The original painting by Bianchi can be found in Rome’s Basilica di Santa Maria degli Angeli e dei Martiri.
Mother of the Church
The basilica contains an icon of the Virgin Mary titled “Mater Ecclesiae,” which means “Mother of the Church.”
The original image of the Virgin Mary and the Christ Child was painted on a column in old St. Peter’s Basilica, built by Emperor Constantine in the fourth century. It was later transferred to the 16th-century St. Peter’s Basilica. Paul VI honored the icon with the title “Mater Ecclesiae” after the Second Vatican Council.
A mosaic of the Virgin Mary overlooking St. Peter’s Square was inspired by the original Mater Ecclesiae image. The mosaic was installed after the assassination attempt against St. John Paul II in 1981.
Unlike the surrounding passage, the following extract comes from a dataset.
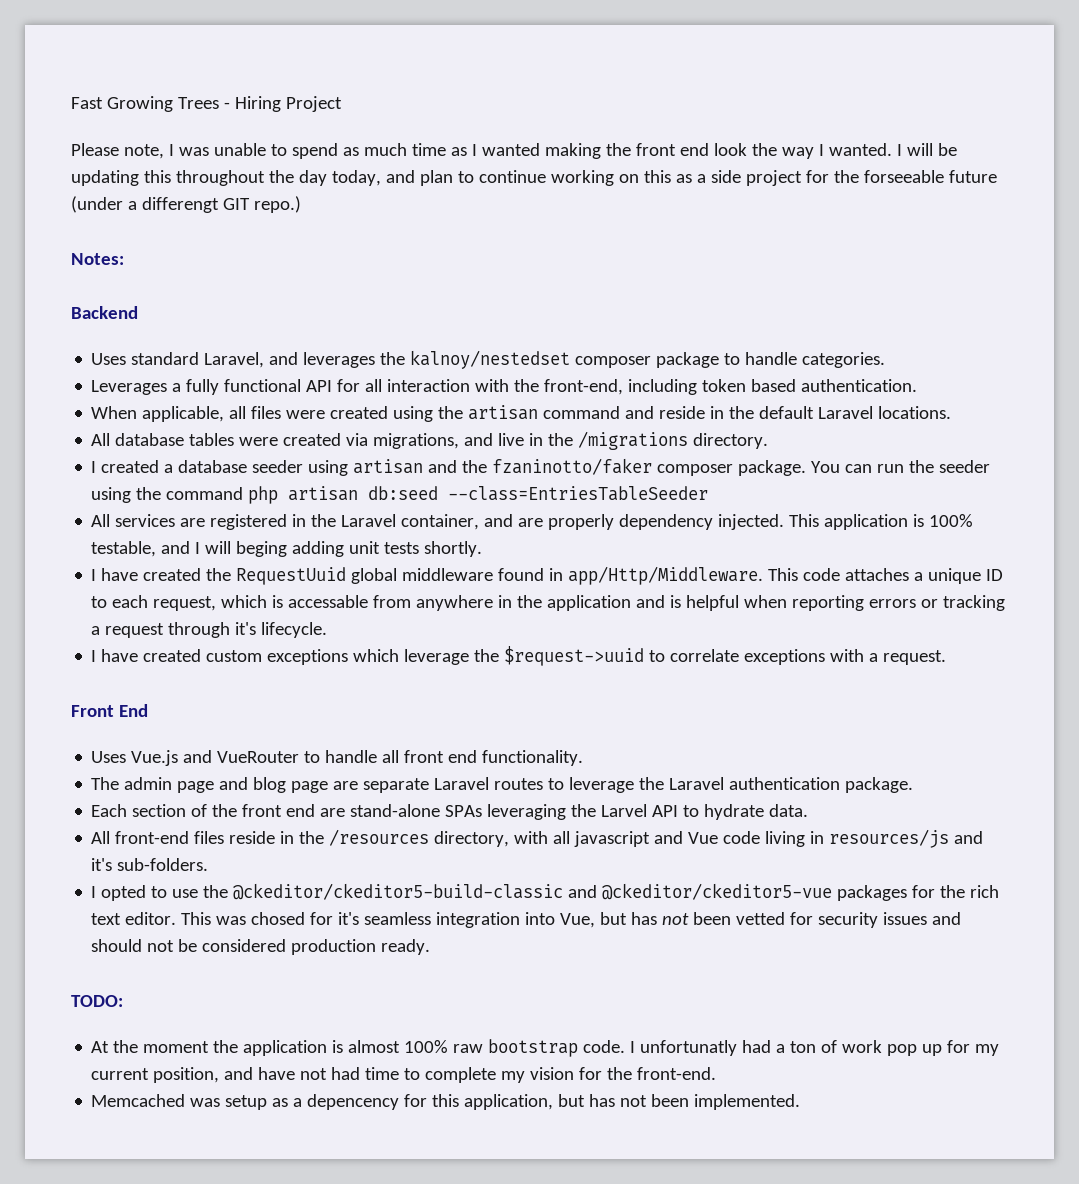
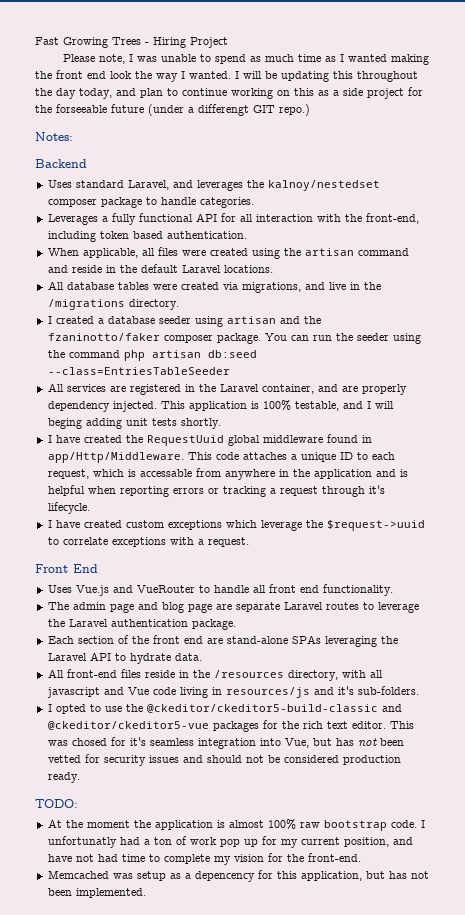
[601,804,648,817] Larvel -> [47,653,87,661] Laravel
When he blessed the mosaic, John Paul II prayed “that all those who will come to this St. Peter’s Square will lift up their gaze towards you [Mary], to direct, with feelings of filial trust, their greetings and their prayers.”
In 2018, Pope Francis added the memorial of “Mary, Mother of the Church” to the liturgical calendar for the Monday after Pentecost.
Mother of Pilgrims
A restored 16th-century painting of Our Lady holding her son can be found in St. Peter’s Basilica above the sarcophagus of Pope Gregory XIV.
The image is titled “Mater Peregrinorum” or Mother of Pilgrims. The original artist is not known, but Italians also refer to the painting as the “Madonna di Scossacavalli” because it came from Rome’s Church of San Giacomo Scossacavalli, which was demolished in 1937 to create the current Via della Conciliazione leading to St. Peter’s Basilica.
Our Lady of Perpetual Help
A 12th-century painting on wood titled Our Lady of Perpetual Help, also known as Our Lady of Succor, was transferred to an altar in St. Peter’s Gregorian Chapel on February 12, 1578 with a solemn procession.
The painting was the first artistic restoration completed under Pope Francis’ pontificate during the Year of Faith, according to a book published by the Knights of Columbus.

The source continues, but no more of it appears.